> What you have to do
Below are the records; copy each line in which "class" can be found.

> Records to use
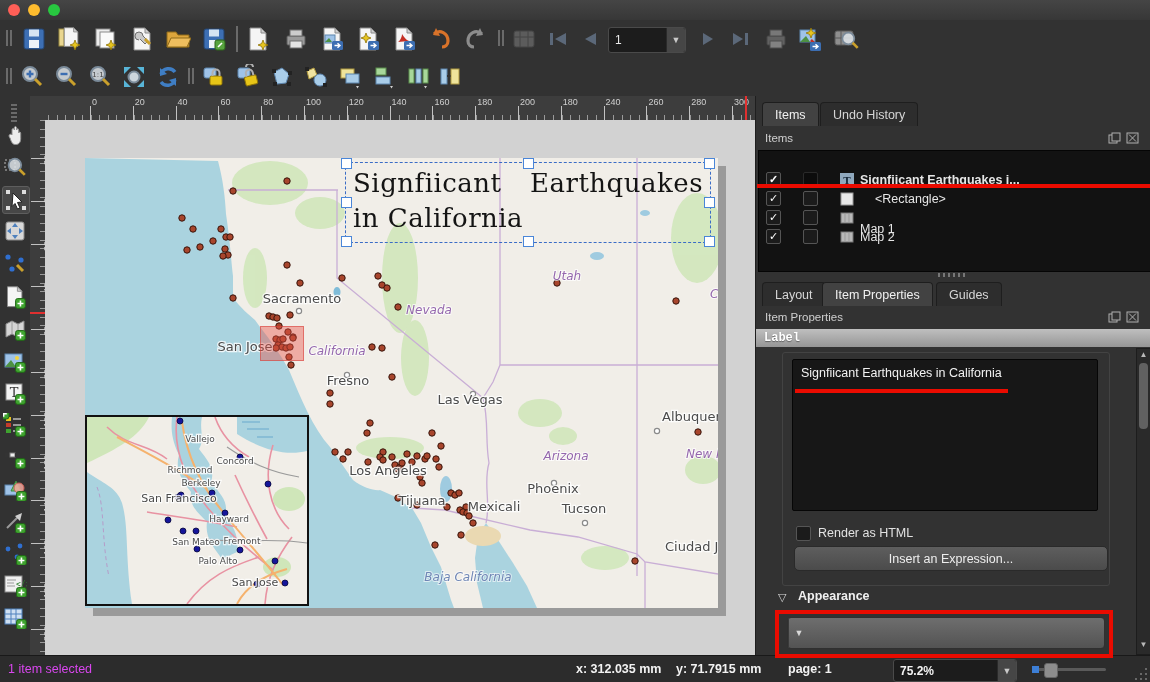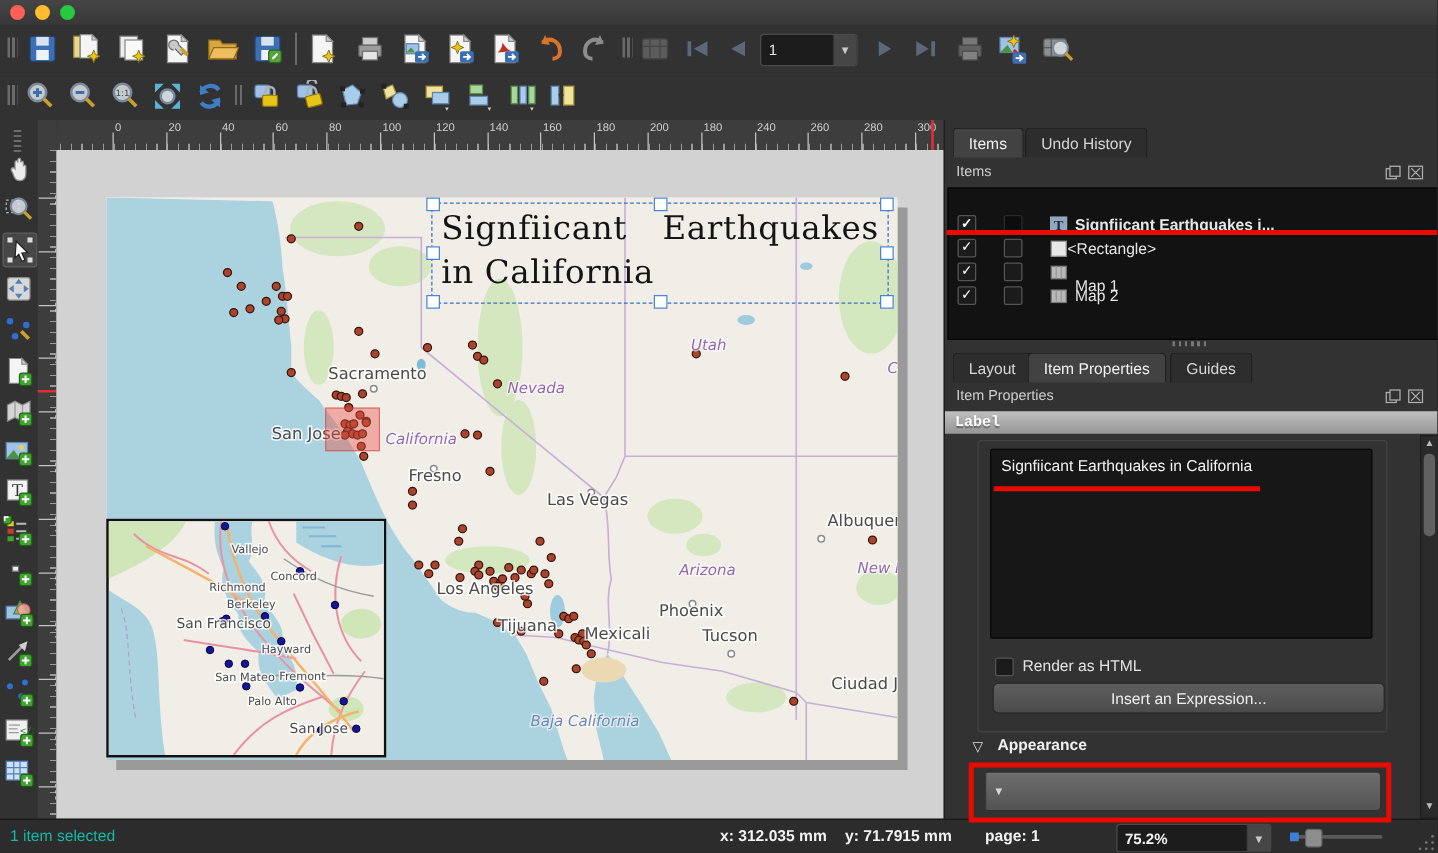--- a/index.html
+++ b/index.html
@@ -832,7 +832,7 @@
         <svg style="margin-left:22px;" width="14" height="14" viewBox="0 0 14 14">
             <rect x="1" y="1" width="12" height="12" fill="#e8e8e8" stroke="#999"></rect>
           </svg>
-        <span style="margin-left:0;">&lt;Rectangle&gt;</span>
+        <span style="margin-left:21px;">&lt;Rectangle&gt;</span>
       </div>
       <div class="trow" style="top:57px;">
         <span class="cb" style="margin-left:7px;">✓</span>

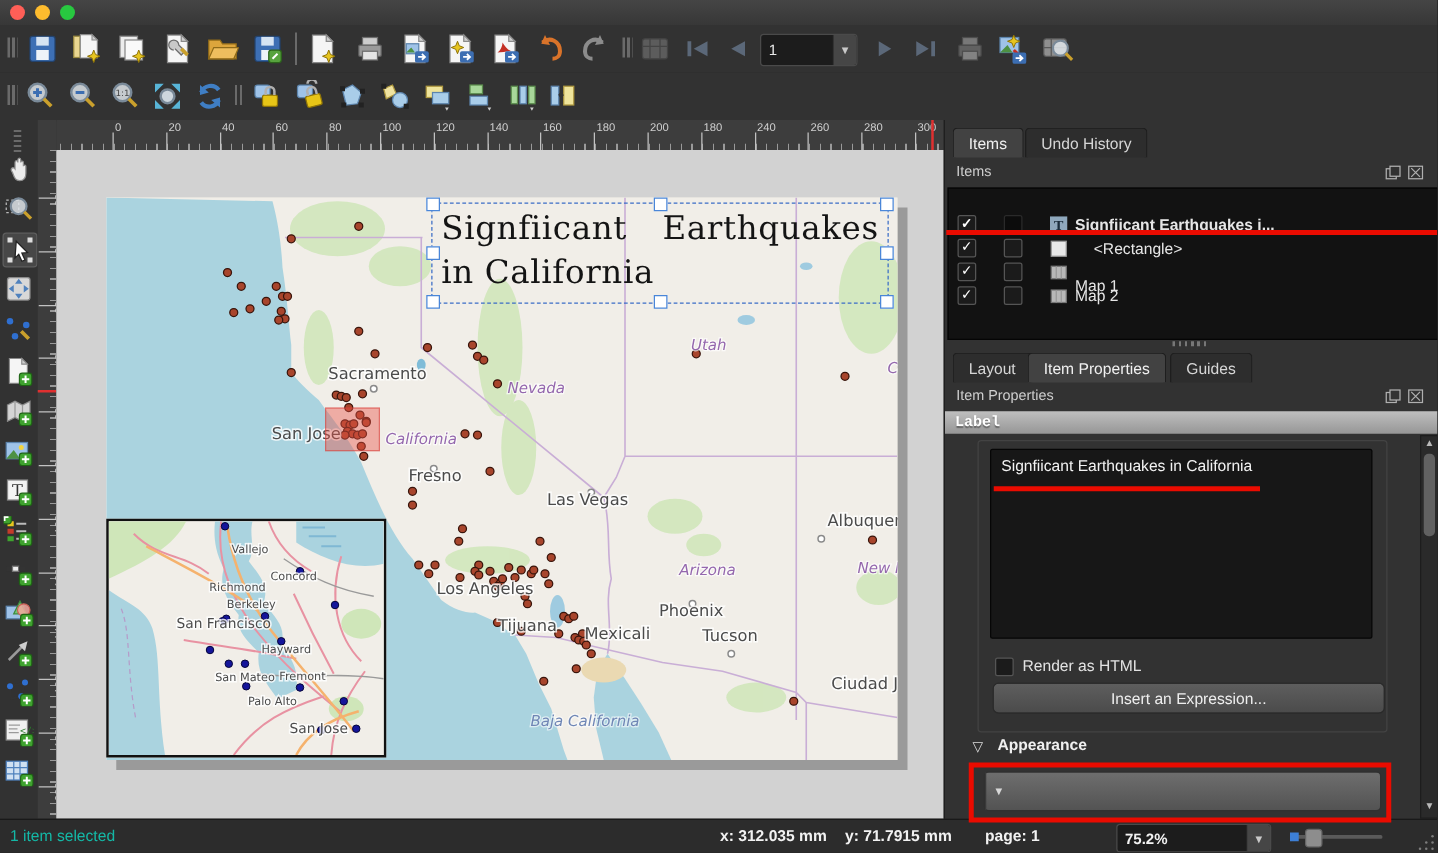--- a/index.html
+++ b/index.html
@@ -80,7 +80,7 @@
   .sarr{position:absolute;left:0;width:13px;height:12px;color:#b9b9b9;font-size:8px;text-align:center;line-height:12px;}
   
   #statusbar{position:absolute;left:0;top:655px;width:1150px;height:27px;background:#2c2c2c;border-top:1px solid #191919;font-size:12.5px;}
-  .sb{position:absolute;top:6px;color:#14b8a6;}
+  .sb{position:absolute;top:6px;color:#d946ef;}
   .sbv{font-weight:bold;color:#f2f2f2;}
   
   .anno{position:absolute;background:#ea0b00;}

> Output of the exercise
       <div class="trow" style="top:57px;">
         <span class="cb" style="margin-left:7px;">✓</span>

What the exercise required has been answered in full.